→ Work instruction
Provide a character-exact reproduction of the lines from the line with "- Description: Verify" to the end of the entries.

→ Entries provided
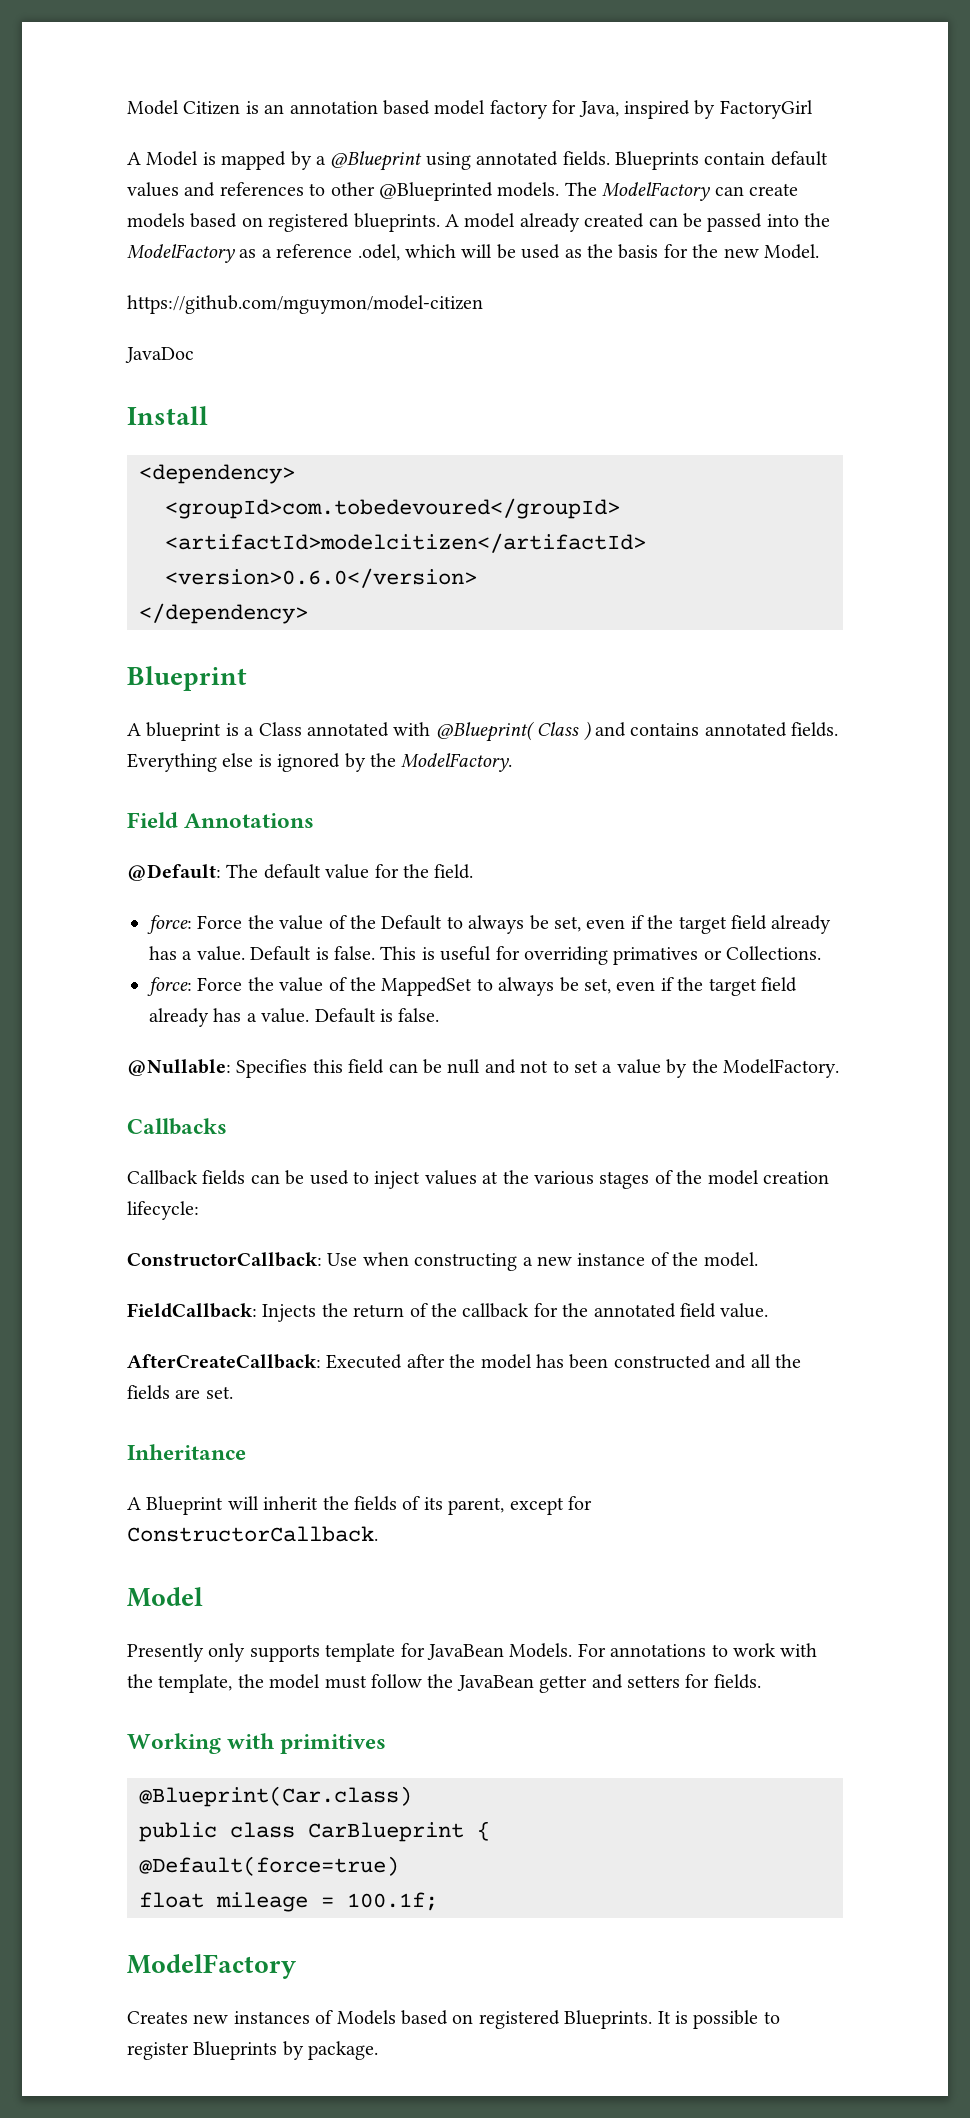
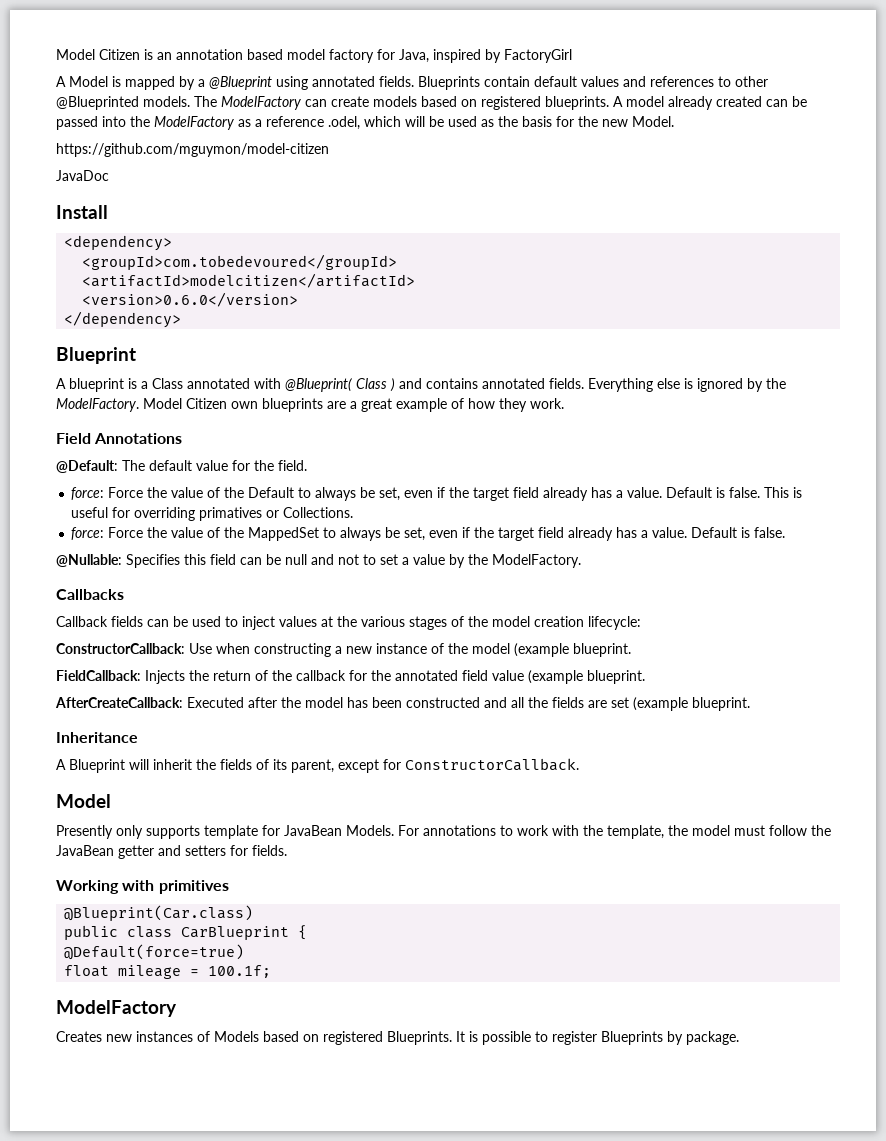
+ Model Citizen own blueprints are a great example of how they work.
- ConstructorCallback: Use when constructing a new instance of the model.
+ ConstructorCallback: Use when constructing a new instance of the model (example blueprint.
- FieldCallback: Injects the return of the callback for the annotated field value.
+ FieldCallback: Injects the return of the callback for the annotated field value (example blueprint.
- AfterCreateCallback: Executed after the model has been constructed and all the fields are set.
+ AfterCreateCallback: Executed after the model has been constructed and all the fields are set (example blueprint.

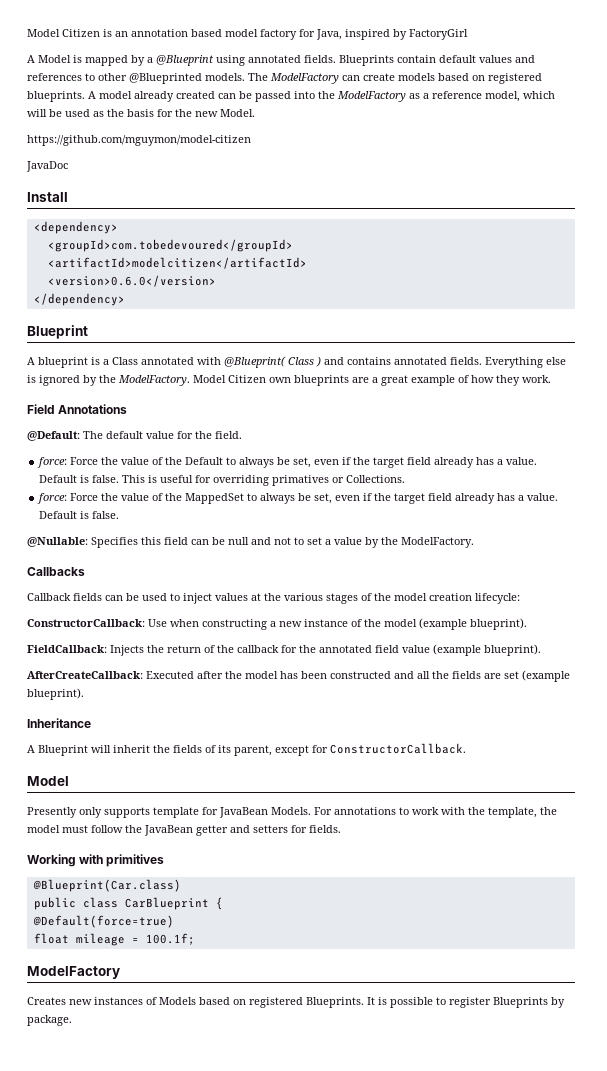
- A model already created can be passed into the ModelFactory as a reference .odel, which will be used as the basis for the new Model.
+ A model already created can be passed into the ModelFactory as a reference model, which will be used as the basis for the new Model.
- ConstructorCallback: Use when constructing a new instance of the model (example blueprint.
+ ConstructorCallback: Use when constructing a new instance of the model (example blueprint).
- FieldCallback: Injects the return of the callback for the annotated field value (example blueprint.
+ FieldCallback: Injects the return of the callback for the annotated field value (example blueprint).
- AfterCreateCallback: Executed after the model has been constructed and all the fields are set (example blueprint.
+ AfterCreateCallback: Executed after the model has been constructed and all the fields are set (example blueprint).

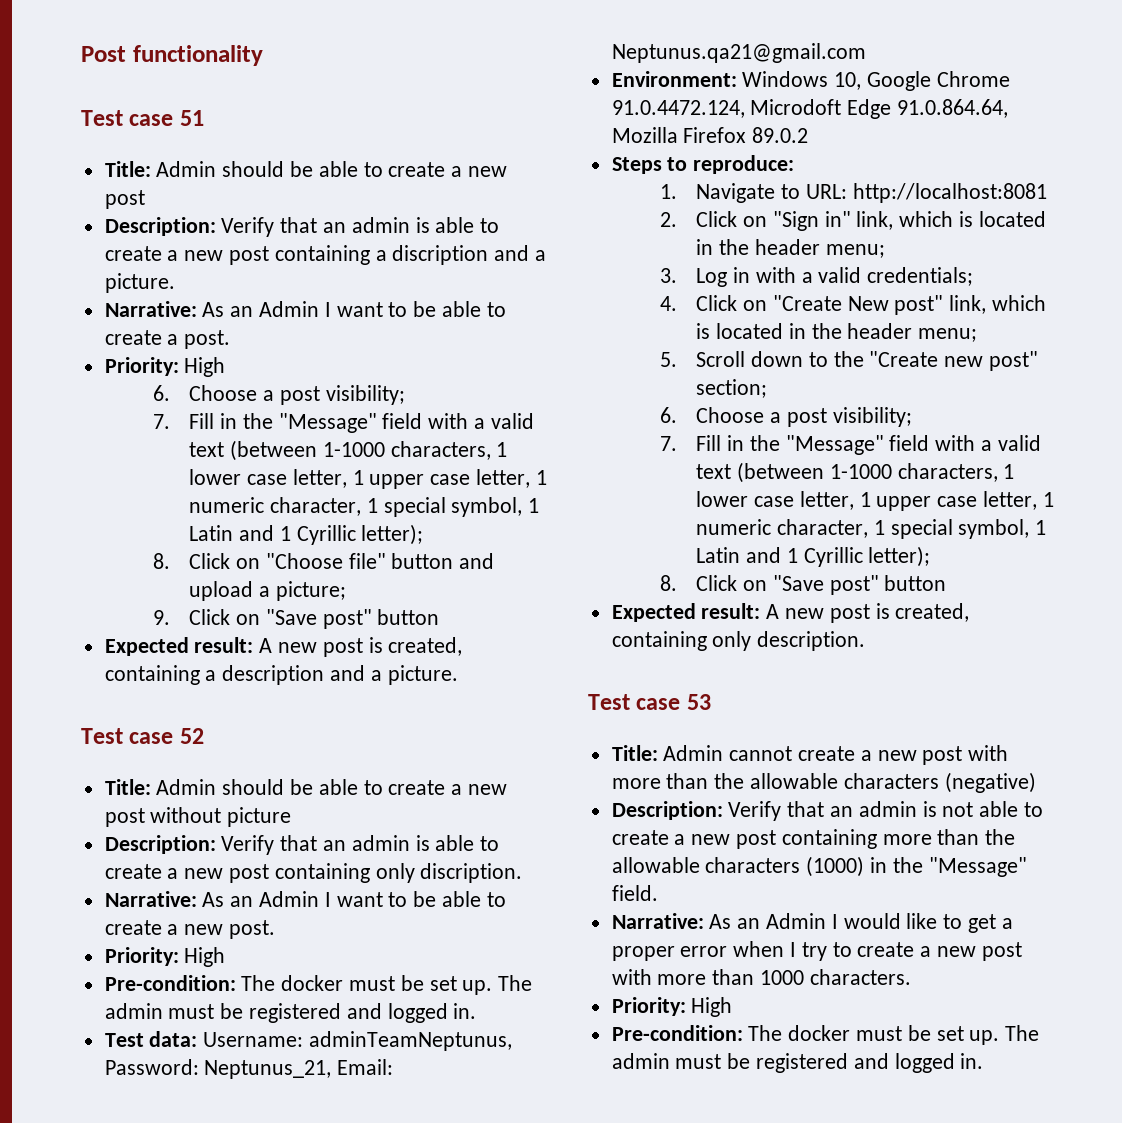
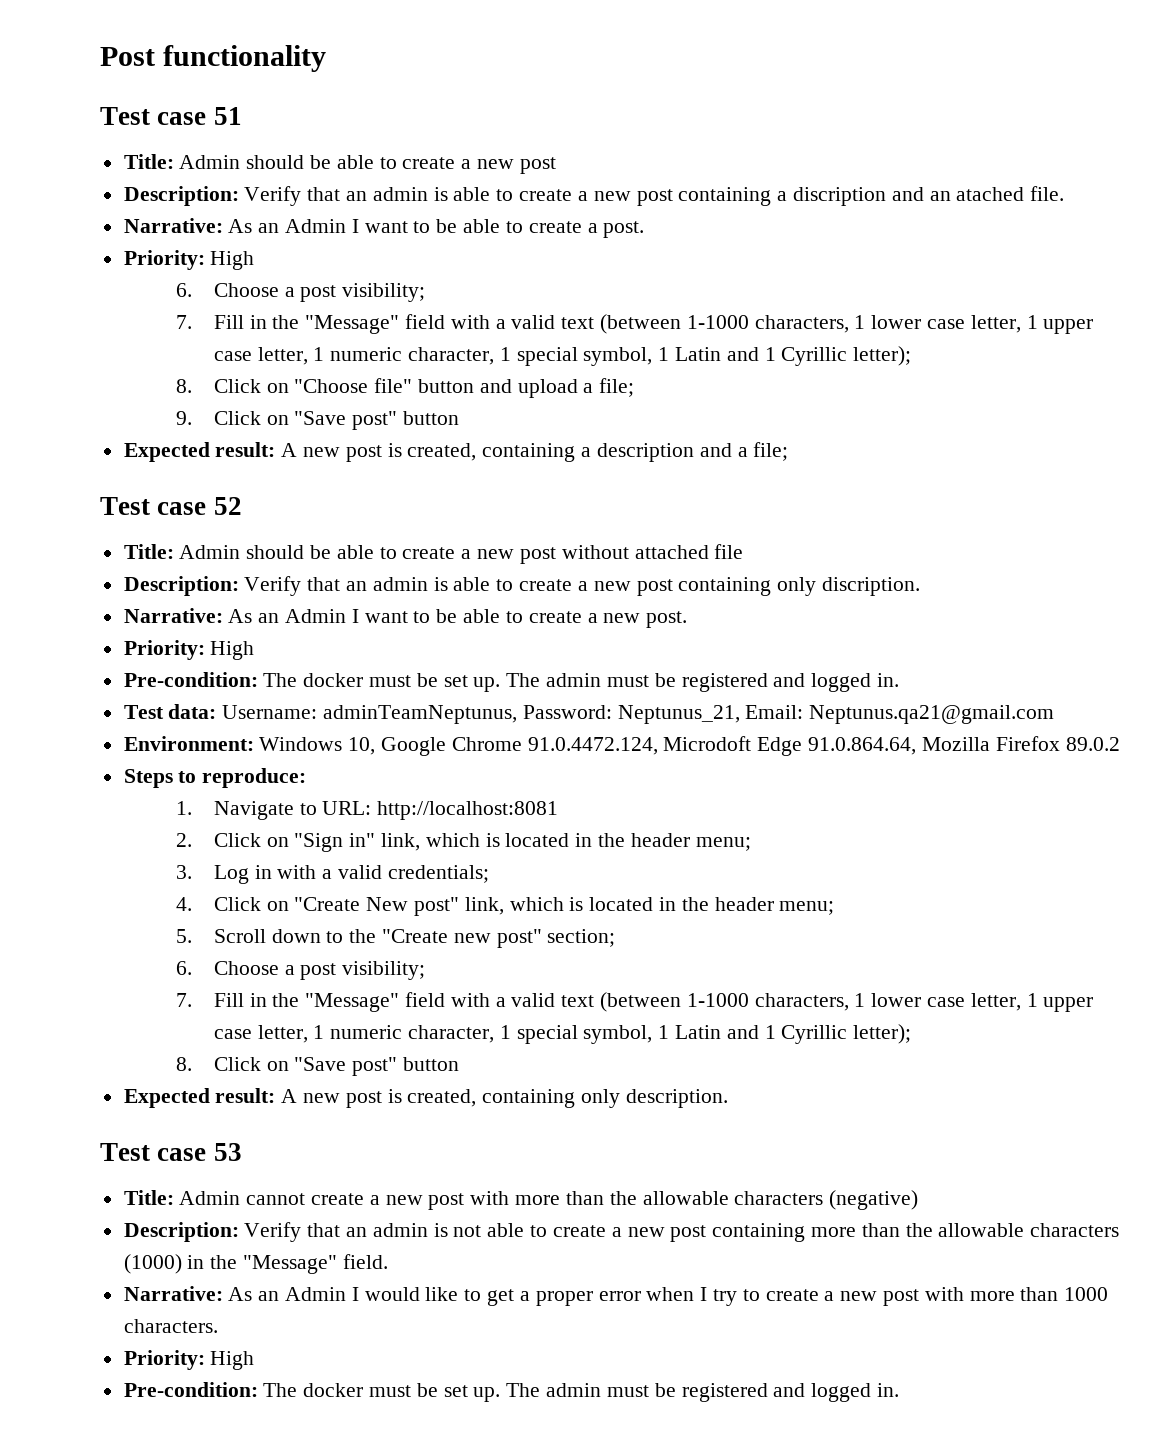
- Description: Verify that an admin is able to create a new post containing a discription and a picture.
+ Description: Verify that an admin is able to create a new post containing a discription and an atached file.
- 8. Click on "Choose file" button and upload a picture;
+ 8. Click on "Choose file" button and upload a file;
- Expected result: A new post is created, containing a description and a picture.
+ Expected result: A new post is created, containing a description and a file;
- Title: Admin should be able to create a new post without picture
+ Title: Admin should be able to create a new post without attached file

→ Response to the exercise
- Description: Verify that an admin is able to create a new post containing a discription and a picture.
+ Description: Verify that an admin is able to create a new post containing a discription and an atached file.
- 8. Click on "Choose file" button and upload a picture;
+ 8. Click on "Choose file" button and upload a file;
- Expected result: A new post is created, containing a description and a picture.
+ Expected result: A new post is created, containing a description and a file;
- Title: Admin should be able to create a new post without picture
+ Title: Admin should be able to create a new post without attached file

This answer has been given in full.